Casi de inmediato, los dos hombres estaban en la entrada, alarmados por el llamado de su madre, quien aún alterada les explicó los acontecimientos de los cuales había sido víctima en las ultimas noches, cosa que el hijo mayor tomó como un mal chiste y el menor, un poco más consciente de la edad de su madre, le dio por su lado aunque ciertamente incrédulo de sus palabras. Después de calmarle y de quedar resignados a que no habría otra solución sensata para la mujer, se dieron a la tarea de entrar a la habitación, empezando a mover las cosas que estorbasen para sacar el colchón hacia la calle. La mujer mayor, aún temblando mientras bebía un te para los nervios, saltó ante el estrepitoso grito que soltaban al unísono sus dos hijos mayores, levantándose impulsivamente y dirigiéndose hacia la habitación guiada tan solo por el instinto maternal. Ahí estaban ambos, a la entrada de la habitación, pálidos y temblorosos como si la vitalidad hubiese abandonado sus cuerpos. La madre preguntó que era eso que habían visto, pero los balbuceos eran tales que ninguna palabra podía rescatarse de su discurso vacilante. Forzó su acceso a la habitación y volteando la mirada hacia la cama ya desnuda y volteada, no pudo sino llevarse las manos a la boca, horrorizada por el hallazgo de sus hijos. Ahí recargado sobre la pared, a la altura donde se solía recostar aquel hombre, había unas suturas corrientes que sobresalían, cubiertas de una mancha oscura de acaso medio metro de largo, y si bien la mancha era espesa, comprendió de que se trataba desde el primer momento. 

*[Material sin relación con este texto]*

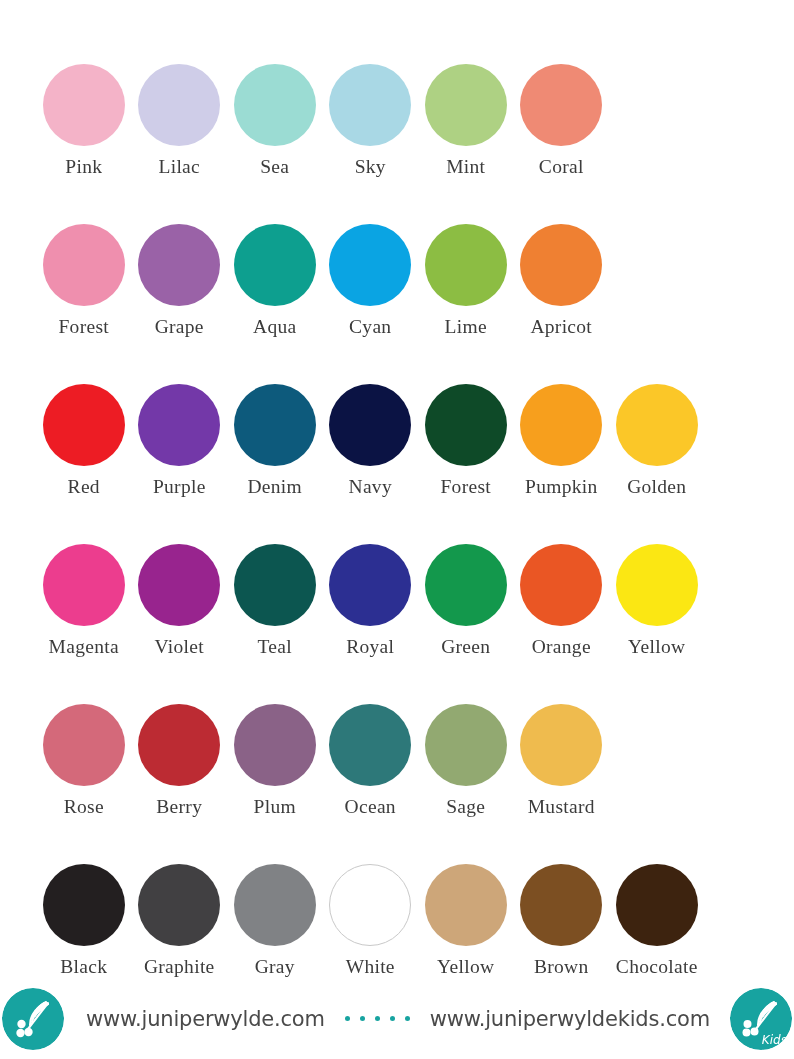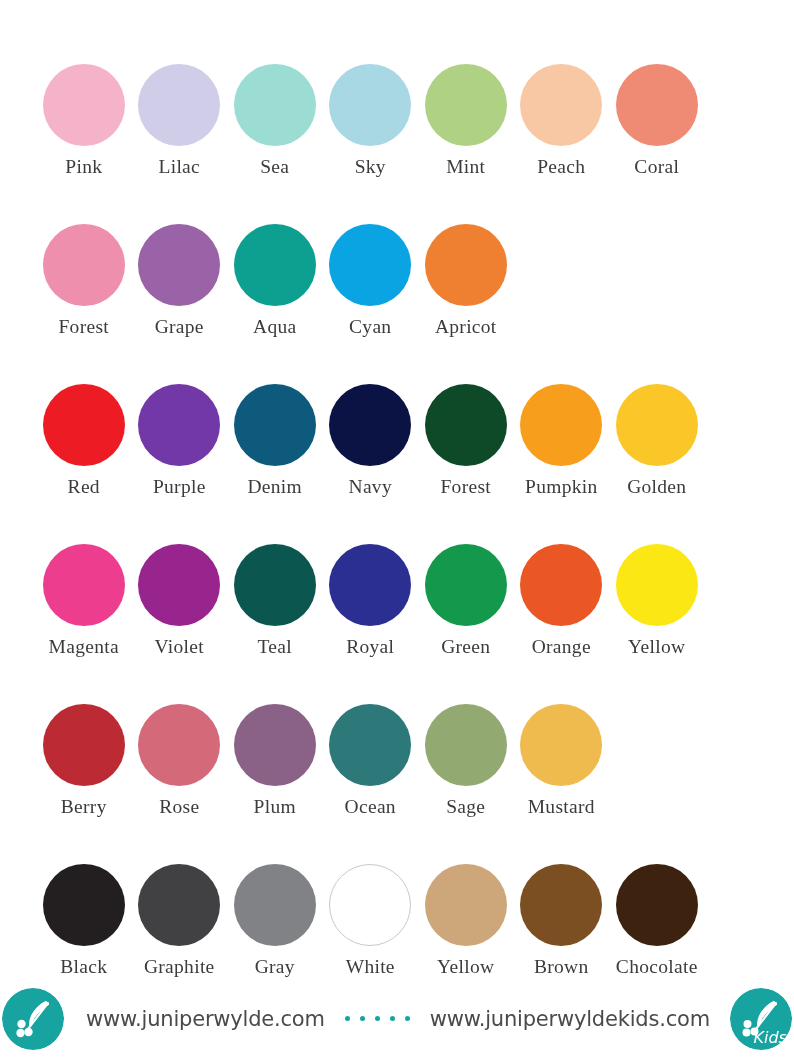--- a/index.html
+++ b/index.html
@@ -161,10 +161,6 @@
         <div class="swatch-cell">
           <div class="swatch-dot" style="background: rgb(174, 209, 131);"></div>
           <div class="swatch-label">Mint</div>
-        </div>
-        <div class="swatch-cell">
-          <div class="swatch-dot" style="background: rgb(248, 200, 164);"></div>
-          <div class="swatch-label">Peach</div>
         </div>
         <div class="swatch-cell">
           <div class="swatch-dot" style="background: rgb(239, 138, 116);"></div>

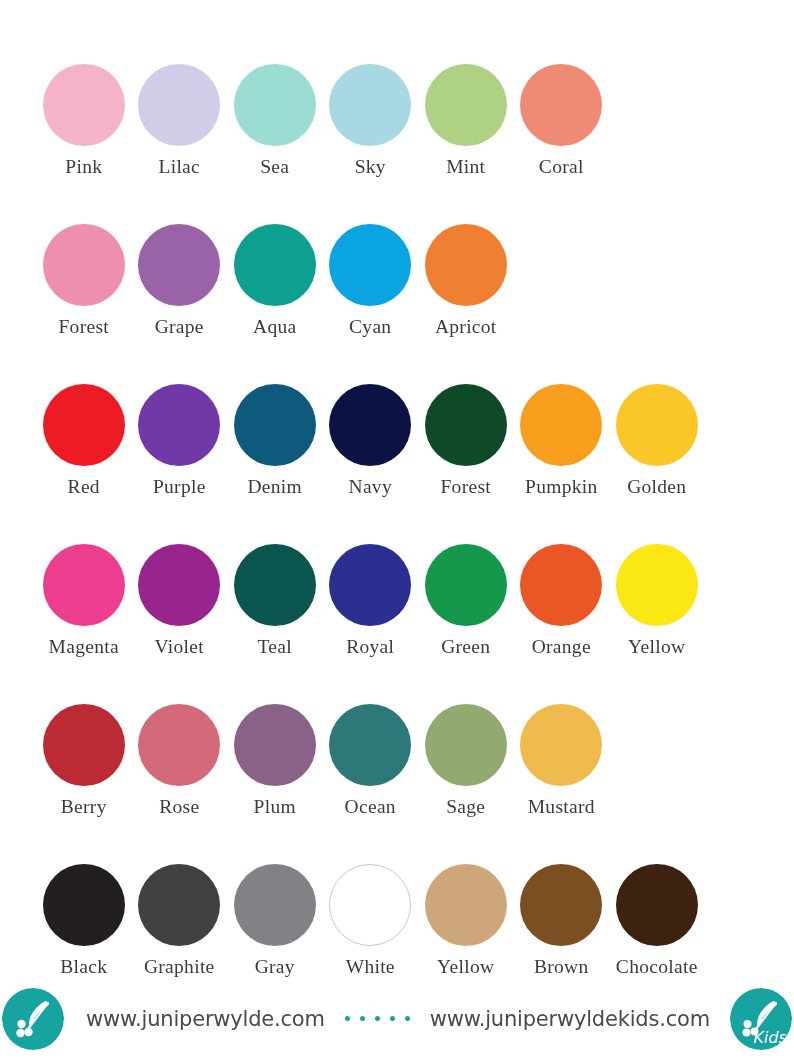--- a/index.html
+++ b/index.html
@@ -183,6 +183,10 @@
         <div class="swatch-cell">
           <div class="swatch-dot" style="background: rgb(10, 164, 227);"></div>
           <div class="swatch-label">Cyan</div>
+        </div>
+        <div class="swatch-cell">
+          <div class="swatch-dot" style="background: rgb(140, 189, 67);"></div>
+          <div class="swatch-label">Lime</div>
         </div>
         <div class="swatch-cell">
           <div class="swatch-dot" style="background: rgb(239, 128, 50);"></div>

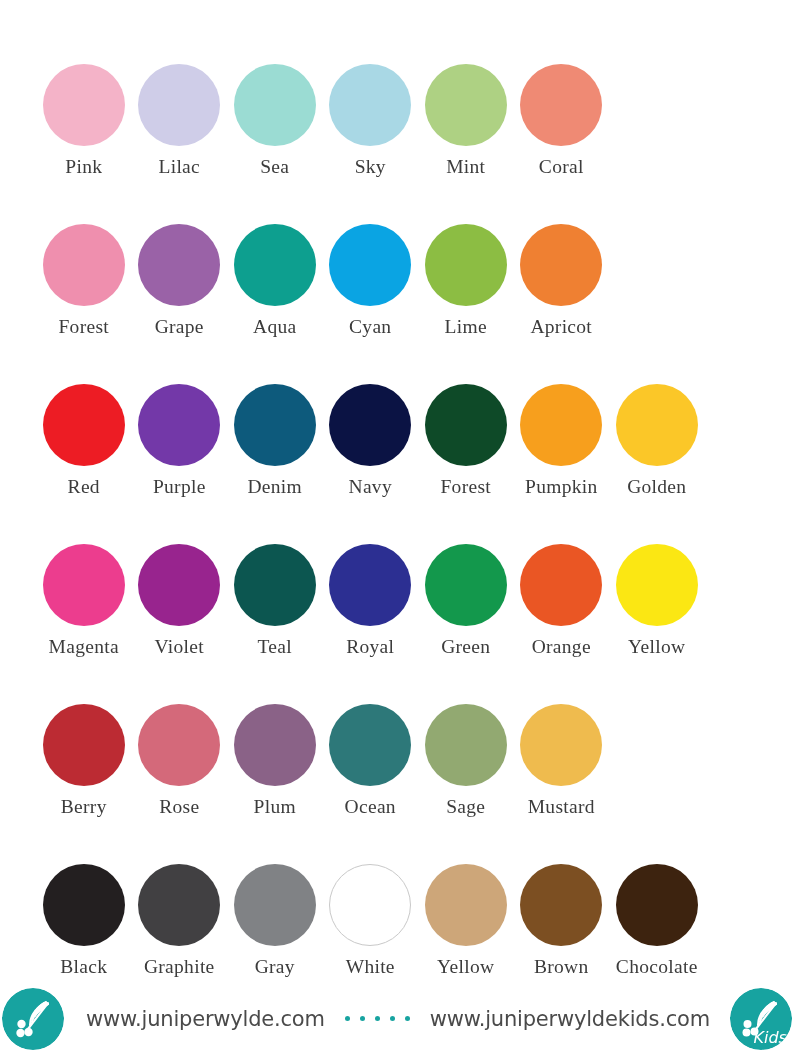--- a/index.html
+++ b/index.html
@@ -255,12 +255,12 @@
       </div>
       <div class="swatch-row">
         <div class="swatch-cell">
+          <div class="swatch-dot" style="background: rgb(212, 105, 122);"></div>
+          <div class="swatch-label">Rose</div>
+        </div>
+        <div class="swatch-cell">
           <div class="swatch-dot" style="background: rgb(188, 43, 51);"></div>
           <div class="swatch-label">Berry</div>
-        </div>
-        <div class="swatch-cell">
-          <div class="swatch-dot" style="background: rgb(212, 105, 122);"></div>
-          <div class="swatch-label">Rose</div>
         </div>
         <div class="swatch-cell">
           <div class="swatch-dot" style="background: rgb(138, 98, 135);"></div>

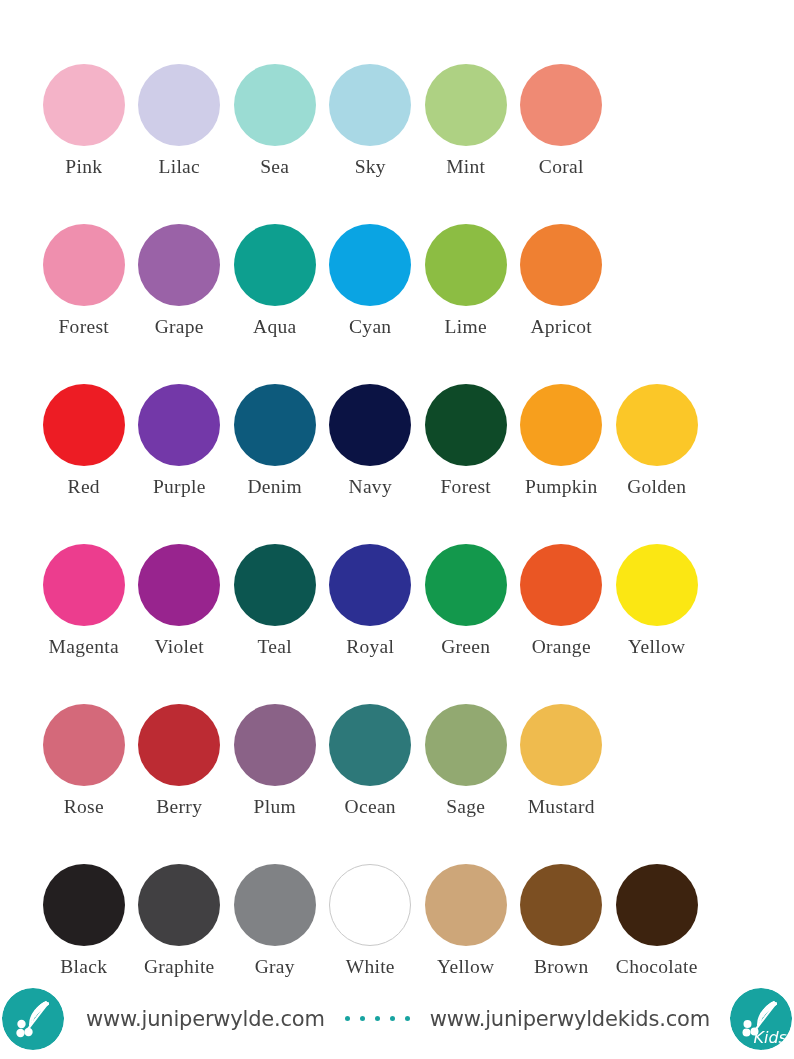--- a/index.html
+++ b/index.html
@@ -129,7 +129,7 @@
     right: 5px;
     bottom: 3px;
     font-family: "DejaVu Sans", sans-serif;
-    font-size: 16px;
+    font-size: 12px;
     color: #ffffff;
     font-style: italic;
     margin-top: 40px;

Hubo un momento de silencio,  cuando al haberse calmado los corazones de los presentes como para no salir de su respectivo cuerpo, los dos hombres llevaron entre temblores el colchón hasta la entrada de la casa, donde se lo dieron al camión de la basura a cambio de una propina por su peso. Durante la mañana compraron otro colchón, pero la viuda no volvió a dormir más ahí, optando reposar en la otra habitación de su casa.

Según cuentan las noticias de esos días, un vagabundo que escrutaba en la basura encontró un colchón sospechosamente bueno para hallarse en tal lugar, y al examinarlo, notó una mancha y una sutura algo descocida, que al romperla, halló lo que parecían ser los huesos pertenecientes a la pierna de un ser humano.